There like one of Darwin’s primates I clung. But there was nothing by which to hold on! My feet and fingers searched in vain for any projection or indentation, any ledge or luggage-rack which I might grip. Had I thought about it beforehand, I would have known I’d find none, for had the manufacturers of cabs and carriages put such accommodations on the backs of them, every street urchin and loiterer in London would have been availing himself of free transportation—but such thoughts came to me too late. Splayed like an overlarge dark spider on far too smooth a wall, I felt myself being dislodged a little more with the brougham’s every jounce.
Indeed, within less than a block I fell off, landing without dignity upon my posterior. My chagrin, as I sat in the filth of the street and watched the brougham roll away from me, can scarcely be described.
Ignoring several laughing “drunks and hussies,” in an exceedingly foul mood I got up and stalked home.
I spent what remained of the night forcing my outraged personage to accept some bread and cheese, having a wash, changing my dress for a similarly austere and scholarly costume of brown, then finally, at daylight, sitting down to struggle once again with the puzzle presented to me by the cryptic crinoline. But to no avail; dots and daisies made no sense to me.
I did, however, have one small remaining clue to pursue.
 
The earliest possible polite hour for social calling found me upon Florence Nightingale’s doorstep in Mayfair. This time it was the silk-gowned girl who admitted me without demur; apparently just about anyone could simply walk in here. Even at nine in the morning, I saw and heard as I entered, the drawing-room, dining-room, library, and so forth were well populated with visitors partaking of tea and scones, and already I saw “that young jackanapes” running upstairs with a note from somebody.
What a very odd household.
But I need not stay long today, I hoped. Straightaway I took myself to the front parlour—unpeopled during breakfast—where the walls were covered with portraits either painted, photographic, or scissored with exquisite precision from black paper, such being the venerable art of the silhouette.
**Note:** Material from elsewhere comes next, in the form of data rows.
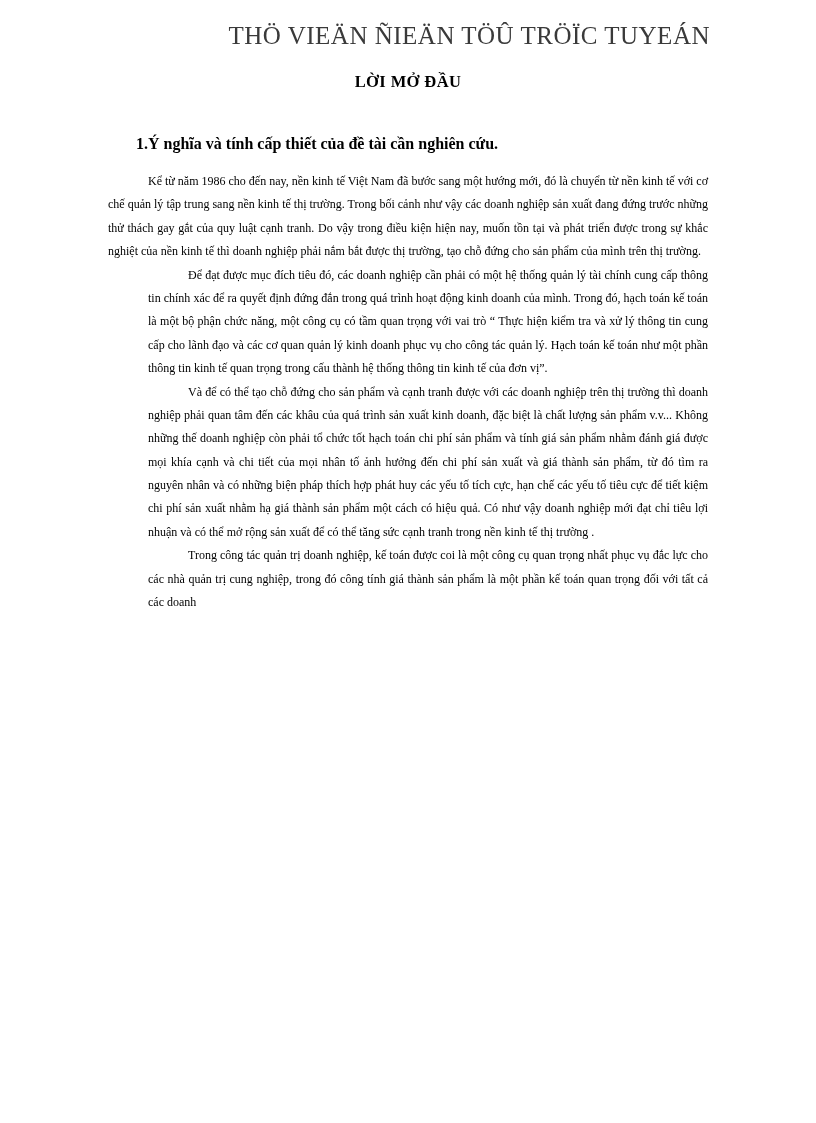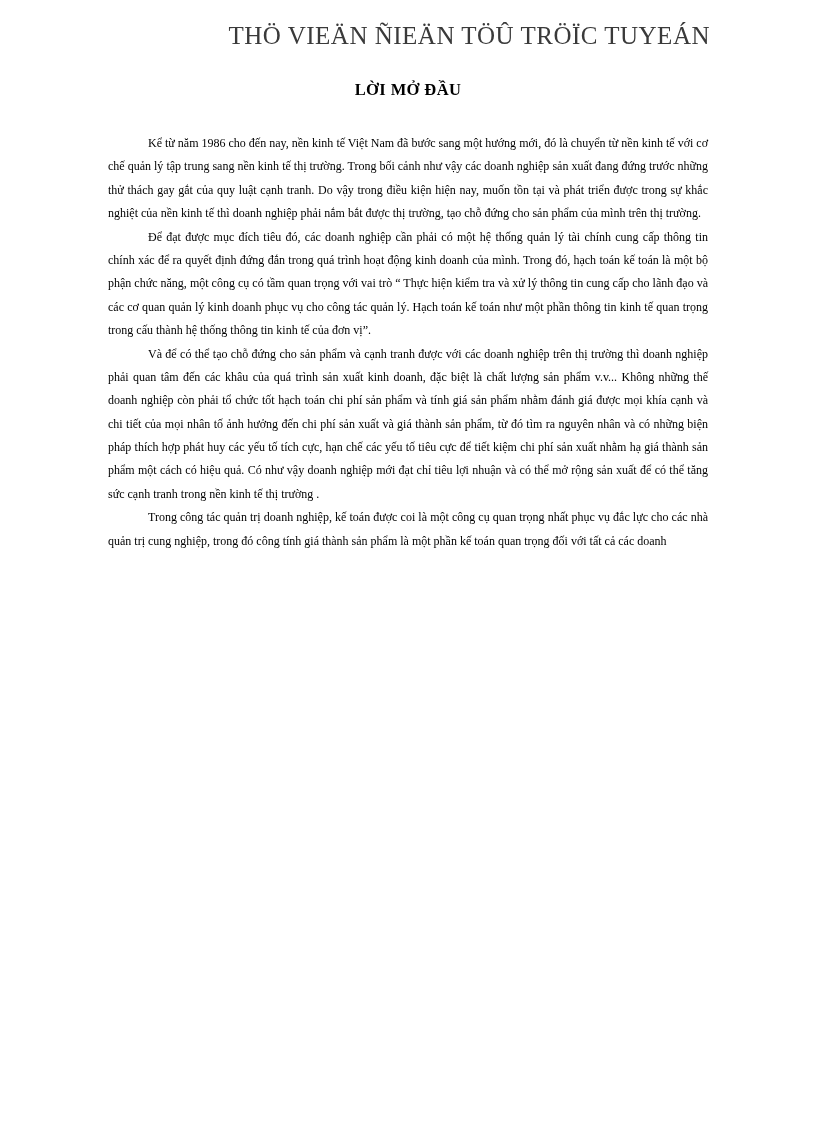"LỜI MỞ ĐẦU" .doc-title { margin-top: 8px -> none }
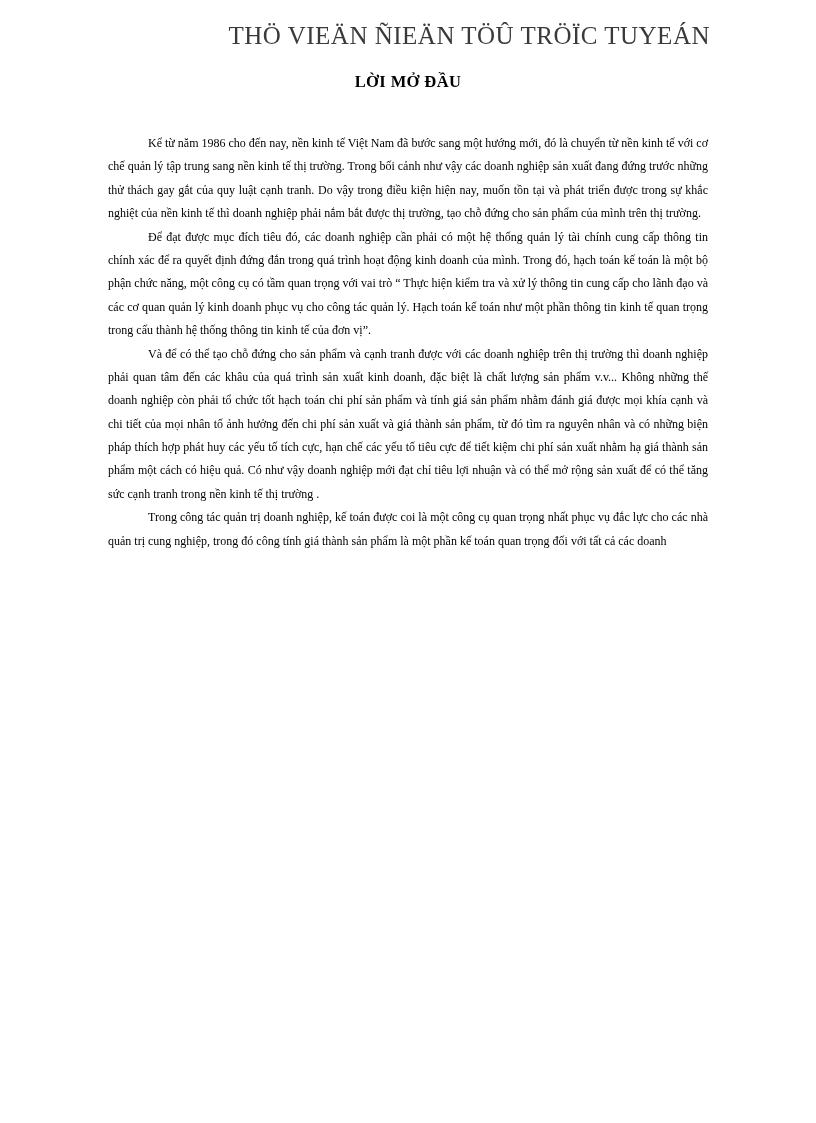"1.Ý nghĩa và tính cấp" div.heading { html: none -> <div>1.Ý nghĩa và tính cấp thiết của đề tài cần nghiên cứu.</div> }
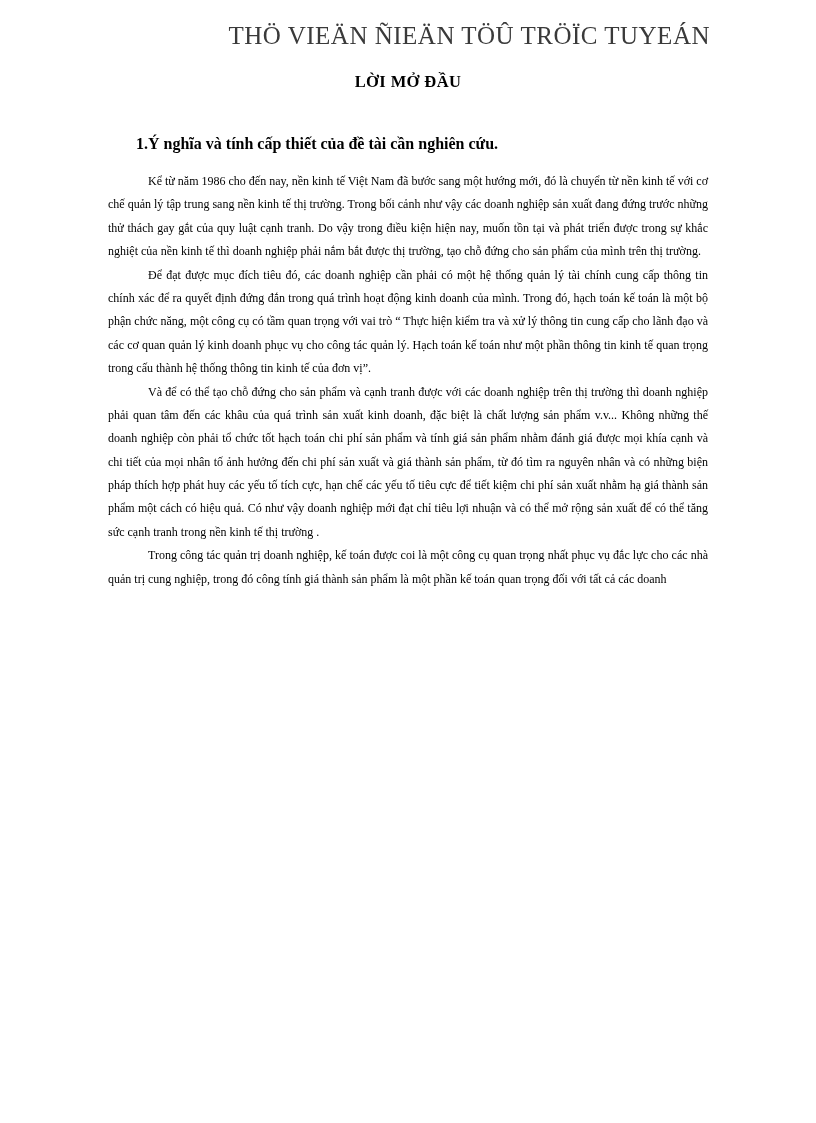"Để đạt được mục đích" p.body-par + p.body-par { margin-left: none -> 40px }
I found the silhouette I recognised and looked up at it again. Most such cut-paper creations, like the upper-class beings they represent, tend to be a bit grotesque—all nose, or all chin, or both—but this one displayed perfectly proportioned, exceedingly pleasant features. And how often really
does
one see such classic symmetry? Yes, if it were at all possible to identify a person merely from his profile, I was about to do so.
Small, as were most silhouettes, the artwork hung above my reach. Gathering resolve by thinking of poor Mrs. Tupper, wherever she might be, boldly I betook myself to the dining-room, picked up a chair, and walked off with it. As I had hoped, in this peculiar house no one seemed to wonder what I was doing.
Positioning the chair, then clambering up to stand upon it, I lifted the silhouette off its hook. Climbing down again and sitting on the chair that had served as my stool, I turned my find over.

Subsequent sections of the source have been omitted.